The regulatory landscape around AI is changing quickly, especially in light of the rise of large language models like ChatGPT and automated decision-making technology. This technology raises significant regulatory questions, including concerns that its use could cause unfair discrimination or could compromise policyholder privacy through the use of large data sets that include personal information. A number of insurance regulators have also expressed concern that external data sources used by AI and other algorithms could contribute to underwriting improperly based on protected characteristics such as race. See NYDFS, Circular Letter 1 (2019), https://www.dfs.ny.gov/industry_guidance/circular_letters/cl2019_01.

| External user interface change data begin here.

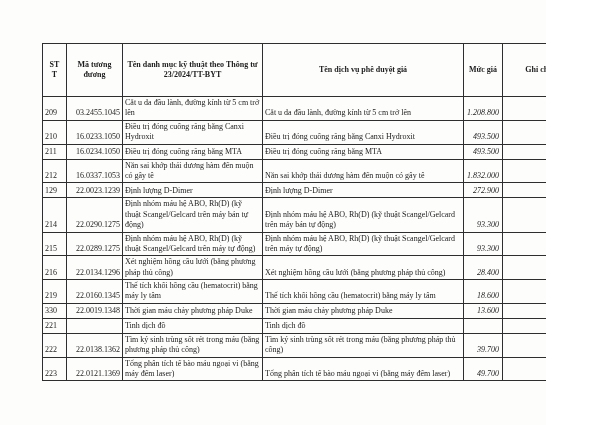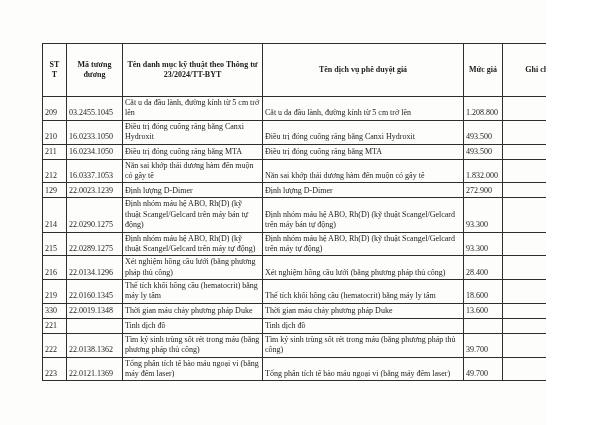"03.2455.1045" td.col-code { text-align: left -> right }
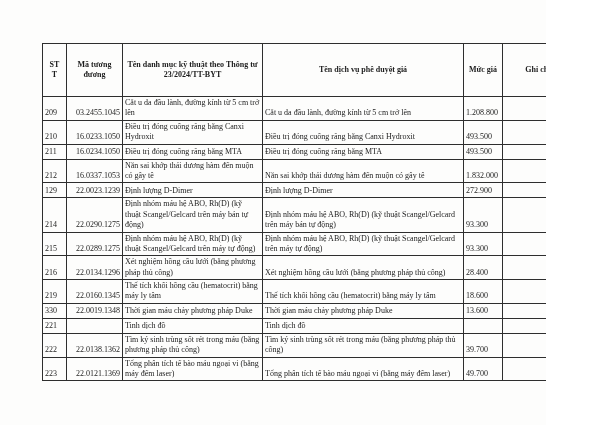"1.208.800" td.col-price { font-style: none -> italic; text-align: left -> right }
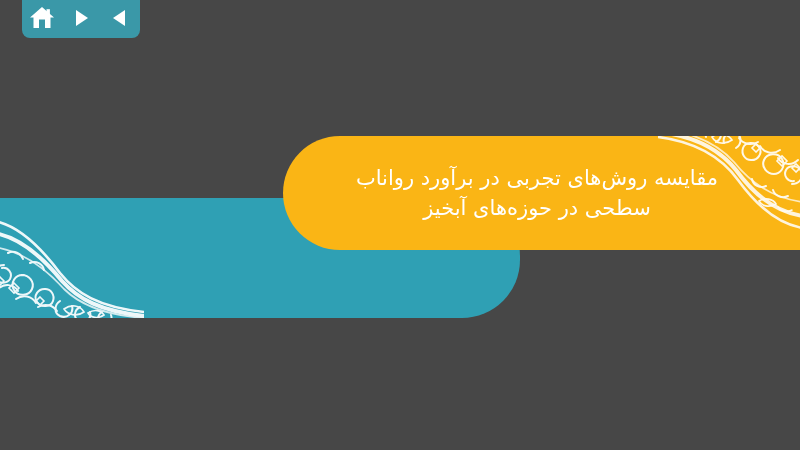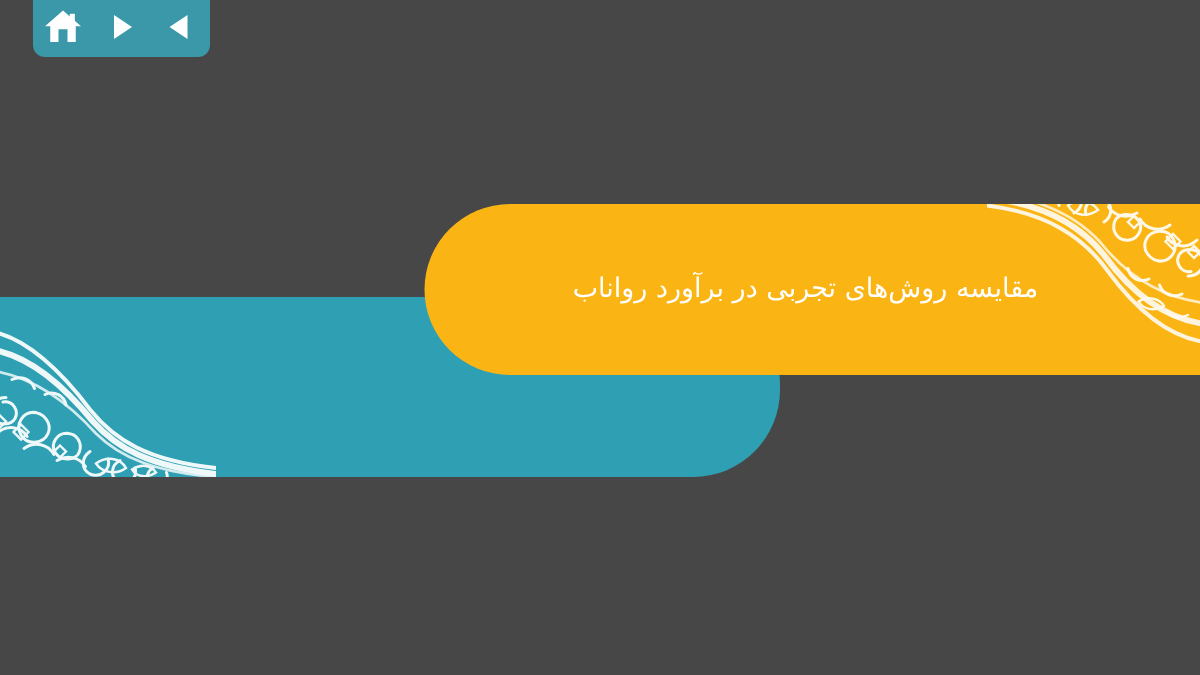"مقایسه روش‌های تجربی در برآورد" .title-line { font-size: 18px -> 21px }
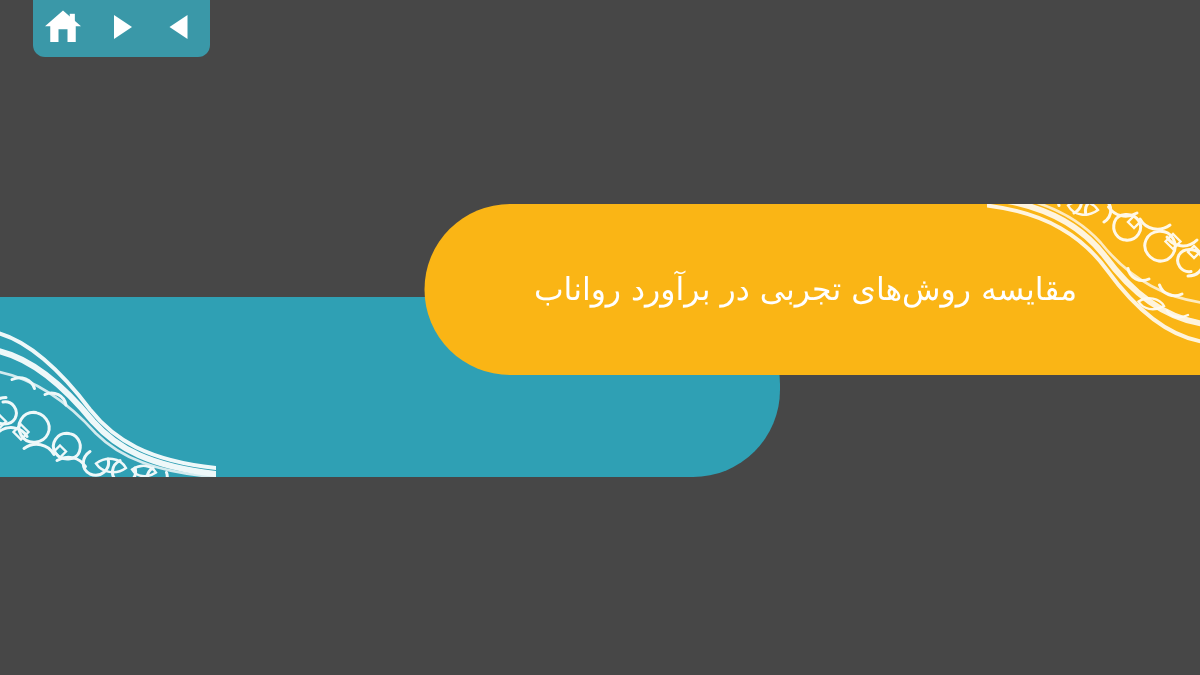"سطحی در حوزه‌های آبخیز" div.title-line { html: none -> <div>سطحی در حوزه‌های آبخیز</div> }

In the life insurance space, the current focus is on the use of external consumer data to supplement traditional underwriting. External consumer data and information sources (ECDIS) generally are data or information sources used by a life insurer to supplement or supplant traditional underwriting factors or to establish lifestyle indicators that are used to determine whether and how to issue a life insurance policy. CO DOI, Draft Proposed New Regulation, Section 9. There is no standard definition of ECDIS but it can include credit scores, social media habits, location data, purchasing habits, home ownership, educational attainment, occupation, licensures, civil judgments, and court records. ECDIS can be incorporated into automated decision-making systems, such as risk scoring or pricing algorithms.
State Regulations and Regulator Initiatives
In July 2021, the Colorado legislature passed Senate Bill 21-169 (SB21-169) prohibiting insurers, with regard to any insurance practice, from unfairly discriminating based on enumerated protected characteristics and from using algorithms or predictive models that use ECDIS in a way that unfairly discriminates. C.R.S.A. Section 10-3-1104.9(8)(c). SB21-169 defines insurance practices broadly and goes beyond underwriting to include marketing, pricing, and claims management. The Colorado Department of Insurance (CO DOI) released a draft regulation implementing SB21-169 for comment on Feb. 1 (the proposed Colorado regulation). The proposed Colorado regulation, which focuses solely on the life insurance industry, establishes expansive requirements for life insurers using ECDIS to establish internal governance and risk management frameworks to ensure that their use of ECDIS and algorithms in any insurance practice does not result in unfairly discriminatory insurance practices. CO DOI, Draft Proposed New Regulation, Section 9.
Other state insurance regulators had previously issued anti-discrimination guidance focused on the use or impact of ECDIS and automated decision-making. In 2019, the New York Department of Financial Services (NYDFS) issued a circular letter regarding the use of ECDIS for underwriting of life insurance, citing concerns about both the neutrality of underlying data and the challenge of avoiding explicit or implicit bias in how such data are used by algorithmic models. NYDFS, Circular Letter 1 (2019). NYDFS also has signaled a potential intent to place the burden of proving nondiscriminatory impact on insurers using ECDIS. In January 2023 NYDFS hired an outside consultant, Fairplay-Sustain Solutions, to assist in understanding the potential benefits and harms from the use of AI, further signaling that scrutiny is growing.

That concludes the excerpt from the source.